Hip arthroscopy is a minimally invasive surgical procedure used to diagnose and treat problems of the hip joint and surrounding soft tissues. Hip arthroscopy is same-day surgery and is generally performed under general anesthesia. Hip arthroscopy usually takes between 1.5 to 2 hours, although the length of time can vary depending on the type of procedure being performed.
Advantages vs. Open Surgery
Advances in arthroscopic surgical equipment and techniques now allow surgeons to use minimally invasive arthroscopic techniques to treat conditions which previously would have required more invasive, open surgical procedures.
Hip arthroscopy involves several small incisions through which your surgeon inserts an arthroscope (camera) and related surgical tools if needed.
Compared to open surgical procedures, these smaller incisions and tools cause less disruption to the hip joint and related soft tissues and result in:
- Less pain and scarring
- Fewer complications and less risk of infection
- Shorter recovery time
These advantages also allow surgeons to preemptively treat conditions that cause osteoarthritis, thus, in some cases, delaying the onset of hip arthritis and delaying or eliminating the need for later hip replacement. This is a concept called Hip Preservation.
Hip Arthroscopy may be recommended for hip conditions that do not respond to non-surgical treatment. Hip arthroscopy may be recommended as treatment for the following conditions.
- Hip impingement (femoroacetabular impingement)
- Labral Tears
- Removal of loose fragments of cartilage inside the hip joint.
After anesthesia, your leg will be put in traction. Your hip will be pulled away from the socket enough for your surgeon to insert instruments, see the entire joint, and perform the needed procedures.
Two to five small incisions (each less than 1 cm long) are made around the hip to insert the arthroscopy camera and necessary instruments. An x-ray machine is used to guide the tools into the hip joint. Fluid (sterile saline water) irrigates and fills the joint space for better viewing.
Your surgeon will evaluate the joint before beginning any specific treatments.
Once the problem is clearly identified, your surgeon will insert other small instruments through separate incisions to repair it.

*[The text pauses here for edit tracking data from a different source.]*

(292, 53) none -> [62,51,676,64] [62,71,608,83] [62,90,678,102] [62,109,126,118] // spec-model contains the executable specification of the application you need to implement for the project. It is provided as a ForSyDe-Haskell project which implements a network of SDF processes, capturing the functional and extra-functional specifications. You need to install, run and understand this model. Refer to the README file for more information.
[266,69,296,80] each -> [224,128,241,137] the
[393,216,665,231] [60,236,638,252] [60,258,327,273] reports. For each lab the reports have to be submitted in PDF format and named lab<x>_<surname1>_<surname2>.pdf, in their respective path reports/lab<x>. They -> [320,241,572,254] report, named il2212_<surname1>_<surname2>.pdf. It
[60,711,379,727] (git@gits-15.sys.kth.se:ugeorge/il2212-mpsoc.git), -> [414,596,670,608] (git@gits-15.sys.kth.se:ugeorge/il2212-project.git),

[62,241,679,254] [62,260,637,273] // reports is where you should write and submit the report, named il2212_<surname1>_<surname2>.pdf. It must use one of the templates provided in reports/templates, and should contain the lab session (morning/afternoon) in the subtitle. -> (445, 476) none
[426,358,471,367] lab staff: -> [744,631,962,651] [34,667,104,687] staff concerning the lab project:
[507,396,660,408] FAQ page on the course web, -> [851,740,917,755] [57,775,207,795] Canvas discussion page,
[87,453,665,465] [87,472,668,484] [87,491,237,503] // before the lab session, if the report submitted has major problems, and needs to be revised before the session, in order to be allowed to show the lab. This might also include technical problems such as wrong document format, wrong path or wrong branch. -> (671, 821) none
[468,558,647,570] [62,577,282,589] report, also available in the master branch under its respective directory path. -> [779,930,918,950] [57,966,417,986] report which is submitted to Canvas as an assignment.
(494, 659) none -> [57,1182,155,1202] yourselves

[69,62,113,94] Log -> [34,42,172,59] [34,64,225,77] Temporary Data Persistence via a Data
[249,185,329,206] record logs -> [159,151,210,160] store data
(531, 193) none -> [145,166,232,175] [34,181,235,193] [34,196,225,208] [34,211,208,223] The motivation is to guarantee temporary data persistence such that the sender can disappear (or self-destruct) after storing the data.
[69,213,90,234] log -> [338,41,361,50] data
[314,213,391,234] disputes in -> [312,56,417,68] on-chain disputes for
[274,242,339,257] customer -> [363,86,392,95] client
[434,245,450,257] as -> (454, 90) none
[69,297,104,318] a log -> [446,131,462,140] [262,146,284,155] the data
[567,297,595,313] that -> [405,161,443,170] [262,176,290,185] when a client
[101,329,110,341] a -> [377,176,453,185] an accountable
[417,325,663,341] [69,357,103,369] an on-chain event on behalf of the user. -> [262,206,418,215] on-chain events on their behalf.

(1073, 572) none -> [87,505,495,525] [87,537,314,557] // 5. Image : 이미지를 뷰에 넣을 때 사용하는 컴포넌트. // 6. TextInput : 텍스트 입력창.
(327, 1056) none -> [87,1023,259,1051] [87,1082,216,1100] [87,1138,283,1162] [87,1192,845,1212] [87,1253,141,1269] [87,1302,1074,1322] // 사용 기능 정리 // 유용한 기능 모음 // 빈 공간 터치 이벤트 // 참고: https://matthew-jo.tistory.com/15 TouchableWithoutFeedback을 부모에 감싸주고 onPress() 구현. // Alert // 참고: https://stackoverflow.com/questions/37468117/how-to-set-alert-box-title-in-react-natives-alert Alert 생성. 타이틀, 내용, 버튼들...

See an example of hip arthroscopy in the surgical animation below.
Post-Op and Recovery
Prior to discharge you will be given a written instruction sheet, pictures of your surgery, a prescription for therapy, and a copy of physical therapy (PT) guidelines.
Most patients should be able to walk with crutches immediately after surgery with partial weight bearing (foot flat on the ground as you walk).
Physical therapy is necessary to achieve the best recovery and, in some cases, can begin the day after surgery.
Specific exercises to restore your strength and mobility are important. Your therapist can also guide you with additional do's and dont's during your rehabilitation.